* [What you will do]:
Find, in the records below, the line that contains "[99,910,514,930] Android con" and the line that contains "(111, 1320) none". Copy those two lines and everything between them exactly, but not the pictures.
*** Opening of Data records ***
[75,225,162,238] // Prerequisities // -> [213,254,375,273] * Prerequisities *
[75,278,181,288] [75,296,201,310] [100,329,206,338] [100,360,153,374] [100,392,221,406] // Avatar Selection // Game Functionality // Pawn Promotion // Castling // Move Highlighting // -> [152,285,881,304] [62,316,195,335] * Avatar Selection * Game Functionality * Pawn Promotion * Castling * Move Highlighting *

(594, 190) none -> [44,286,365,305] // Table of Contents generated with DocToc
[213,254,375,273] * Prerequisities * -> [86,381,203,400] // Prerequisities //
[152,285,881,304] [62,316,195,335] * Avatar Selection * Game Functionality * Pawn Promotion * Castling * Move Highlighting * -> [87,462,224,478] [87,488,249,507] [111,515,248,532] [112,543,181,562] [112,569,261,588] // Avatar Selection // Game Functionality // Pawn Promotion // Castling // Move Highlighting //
*** Close of Data records ***
*** Opening of Data records ***
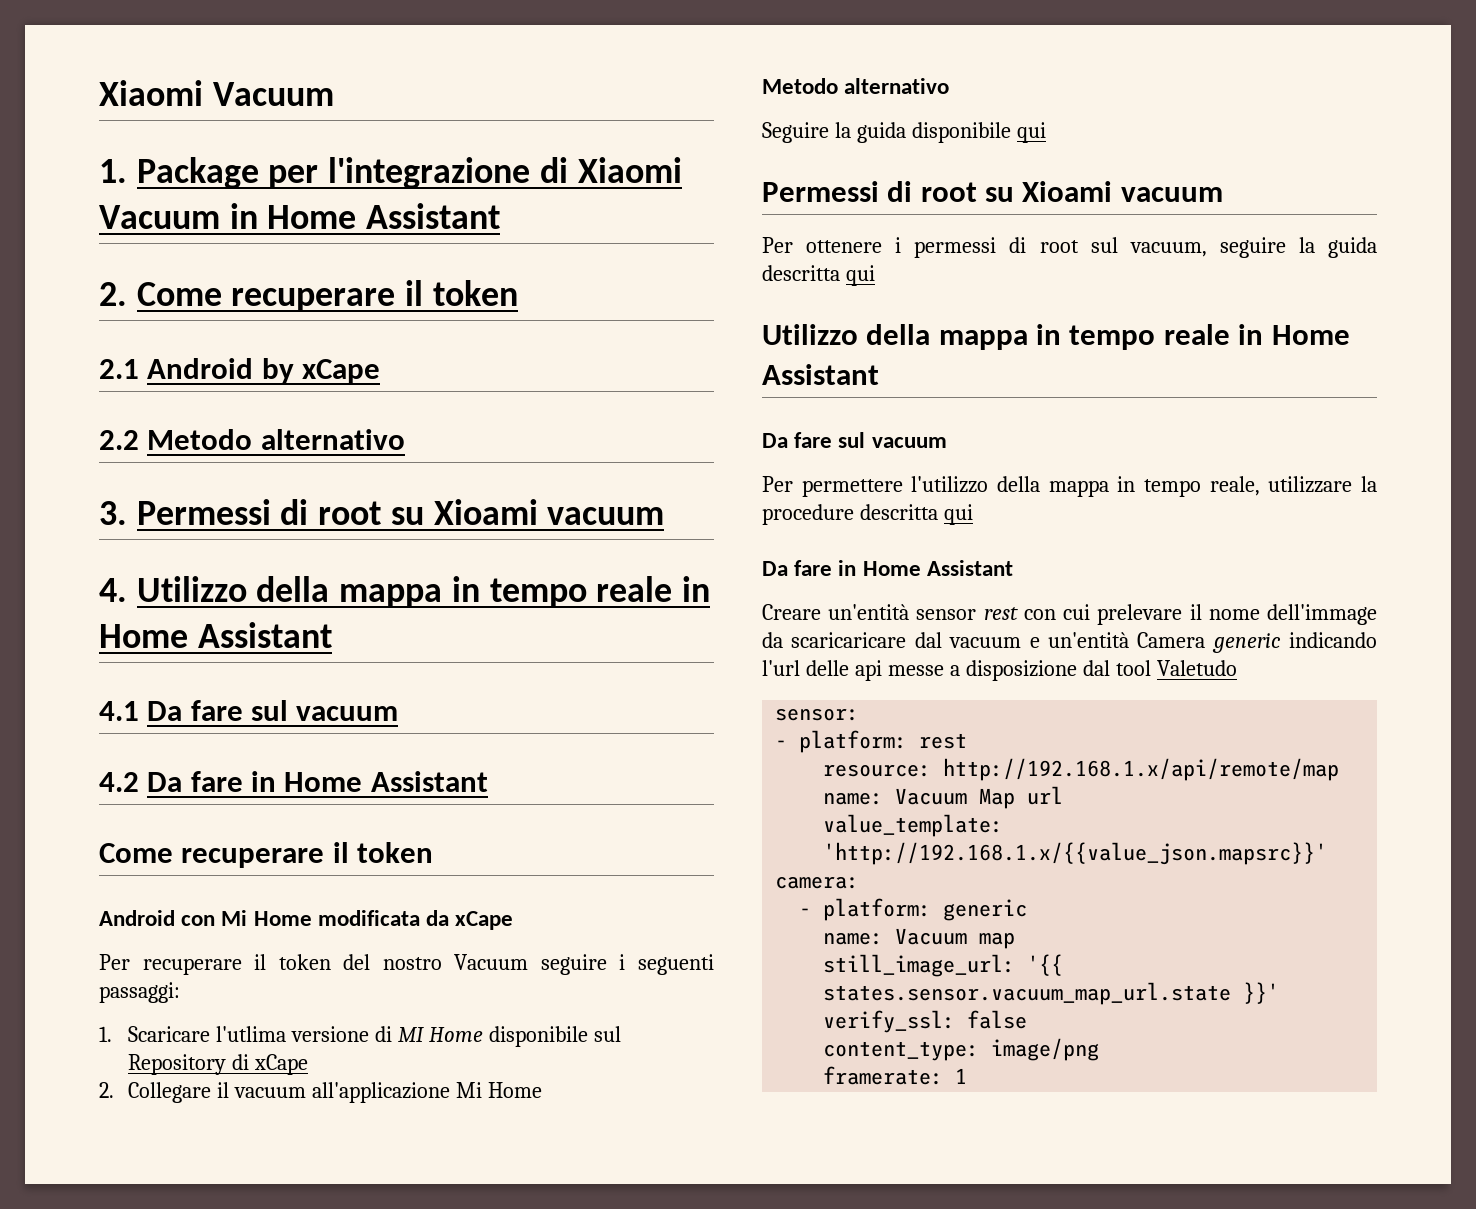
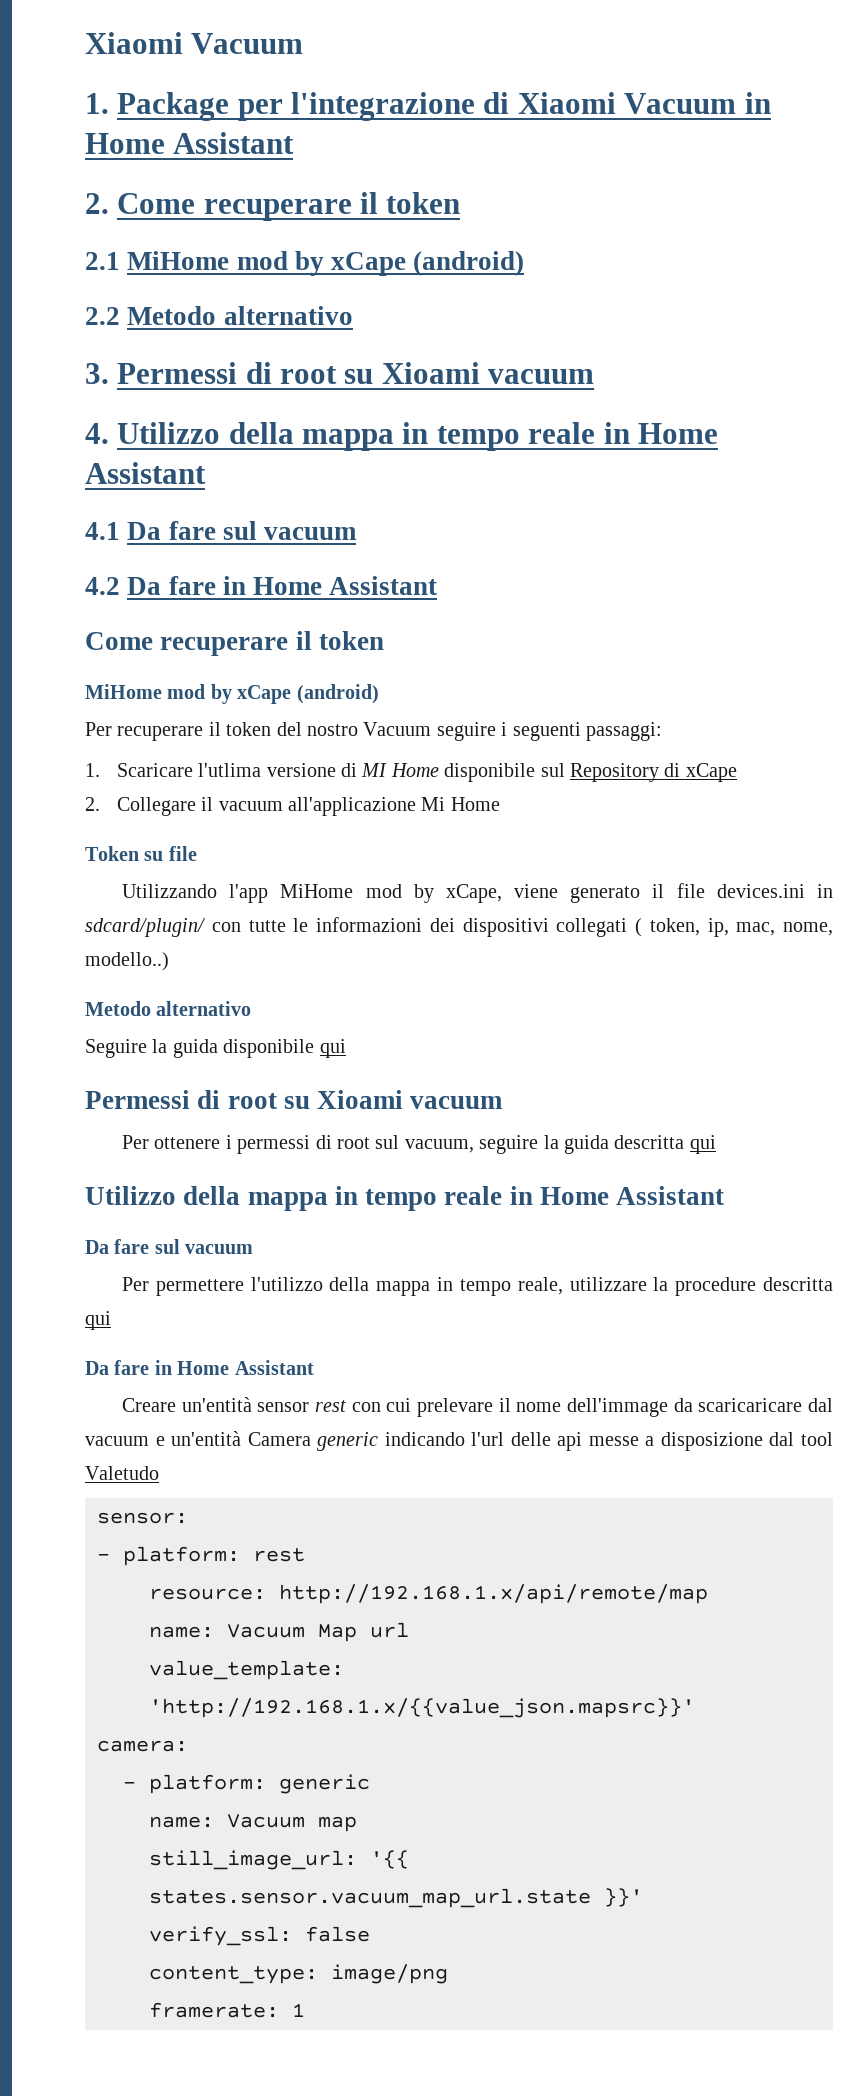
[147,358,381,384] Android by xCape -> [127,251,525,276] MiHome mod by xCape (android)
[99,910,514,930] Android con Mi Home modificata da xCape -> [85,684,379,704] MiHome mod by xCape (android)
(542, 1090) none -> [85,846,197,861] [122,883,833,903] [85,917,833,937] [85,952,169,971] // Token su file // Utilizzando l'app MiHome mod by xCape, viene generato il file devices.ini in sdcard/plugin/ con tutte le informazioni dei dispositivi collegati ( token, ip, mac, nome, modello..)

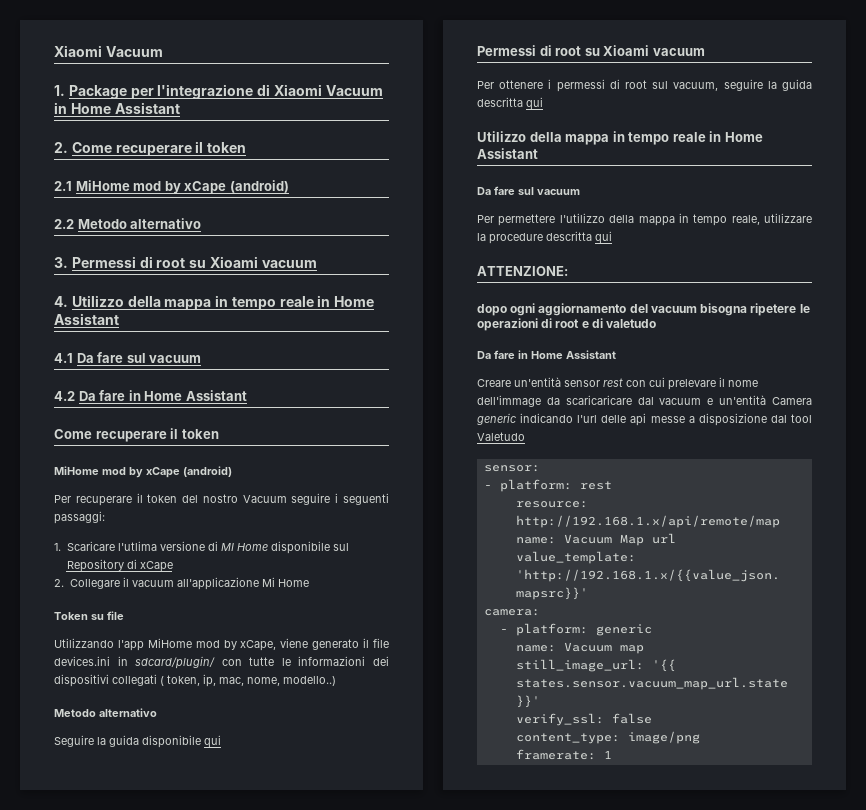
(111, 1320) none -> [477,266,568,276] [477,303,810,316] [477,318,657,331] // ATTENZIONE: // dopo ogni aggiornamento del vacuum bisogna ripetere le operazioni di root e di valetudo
*** Close of Data records ***
* [Output of the task]:
[99,910,514,930] Android con Mi Home modificata da xCape -> [85,684,379,704] MiHome mod by xCape (android)
(542, 1090) none -> [85,846,197,861] [122,883,833,903] [85,917,833,937] [85,952,169,971] // Token su file // Utilizzando l'app MiHome mod by xCape, viene generato il file devices.ini in sdcard/plugin/ con tutte le informazioni dei dispositivi collegati ( token, ip, mac, nome, modello..)

(111, 1320) none -> [477,266,568,276] [477,303,810,316] [477,318,657,331] // ATTENZIONE: // dopo ogni aggiornamento del vacuum bisogna ripetere le operazioni di root e di valetudo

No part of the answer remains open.